Defense lawyers Margaret Burnham and Lennox Hinds exposed the prosecution’s lies while Omowale Clay defended himself. Reagan and Giuliani were defeated as Field Marshall Chimurenga and the other defendants were acquitted of all conspiracy charges.
A moving tribute to Coltrane Chimurenga from Lennox Hinds was read at the memorial.
Fighting crack and organizing outrage
Reagan’s and Giuliani’s attack didn’t stop “Chim” and his comrades. With the CIA pouring crack cocaine into Black and Latinx communities, Chimurenga started the Black Men’s Movement Against Crack along with Viola Plummer and the late Abubadika Sonny Carson.
Several speakers at the memorial told how BMMAC members, often led by Coltrane Chimurenga, would shutdown crack houses by any means necessary.
In response to the lynching of Michael Griffith in Howard Beach; the gang rape of Tawana Brawley; the police killing of grandmother Eleanor Bumpers for owing $394.60 in back rent; and other atrocities against Black people, a “Day of Outrage” was organized in 1987 by activists. Among them were the late Elombe Brath and Abubadika Sonny Carson; the Rev. Lawrence Lucas; Viola Plummer; and Coltrane Chimurenga.
New York City was shut down by hundreds of people as subways and bridges were tied up. Much of the planning was due to Chim, whose leadership in demonstrations earned him the title of Field Marshal.
Never stopped fighting
Before he moved to the East Coast, Chimurenga was a leading activist in the San Francisco Bay area.
Former political prisoner Sekou Odinga, who spent 33 years in jail, told how he had known “Chim” over 40 years ago in California. Chimurenga helped organize the San Francisco rally for the first African Liberation Day in 1972.
Pam Africa from the MOVE organization and International Concerned Family and Friends of Mumia Abu-Jamal came from Philadelphia to honor her friend and comrade, Coltrane Chimurenga.
The national presiding minister of The House of the Lord Churches, the Rev.

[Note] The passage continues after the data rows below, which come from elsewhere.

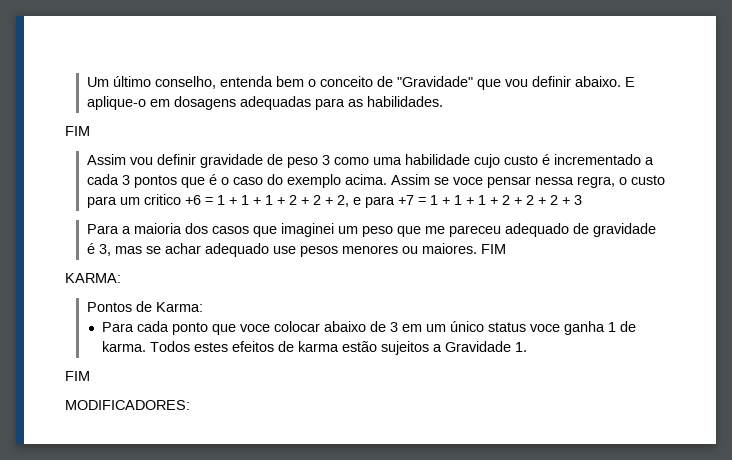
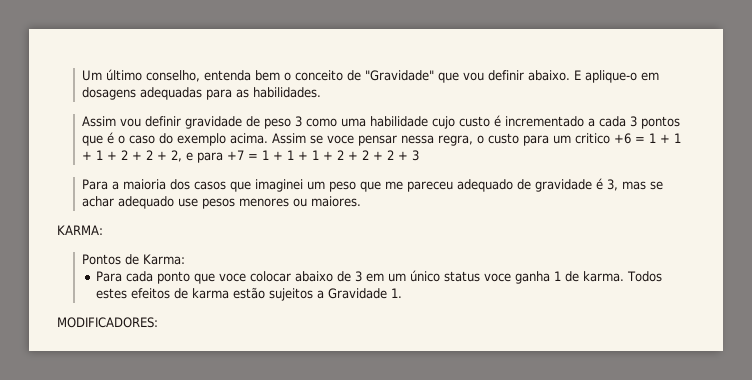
  E aplique-o em dosagens adequadas para as habilidades.
- FIM
- Para a maioria dos casos que imaginei um peso que me pareceu adequado de gravidade é 3, mas se achar adequado use pesos menores ou maiores. FIM
+ Para a maioria dos casos que imaginei um peso que me pareceu adequado de gravidade é 3, mas se achar adequado use pesos menores ou maiores.
  Todos estes efeitos de karma estão sujeitos a Gravidade 1.
- FIM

Herbert Daughtry, spoke of his friend Coltrane Chimurenga. Omowale Clay reminded Rev. Daughtry of the stirring sermon the minister gave at the funeral of Shaka Sankofa, who was executed by George W. Bush on June 22, 2000.
Dr. James McIntosh brought greetings from the National Coalition of Blacks for Reparations in America (N’COBRA).
Both Dr. Leonard Jeffries and Professor James Small spoke about how Coltrane Chimurenga fought for Black history.
New York City Councilwoman Inez Barron came and spoke to honor her friend and fellow fighter.
Other speakers included Bernard Stringer, Abdul Haqq-Islam, Ahmed Abdullah and Lee Guest.
More than one speaker said you could find the revolutionary spirit of Coltrane Chimurenga in the whirlwind. Long live the memory of Comrade Field Marshal Coltrane Chimurenga!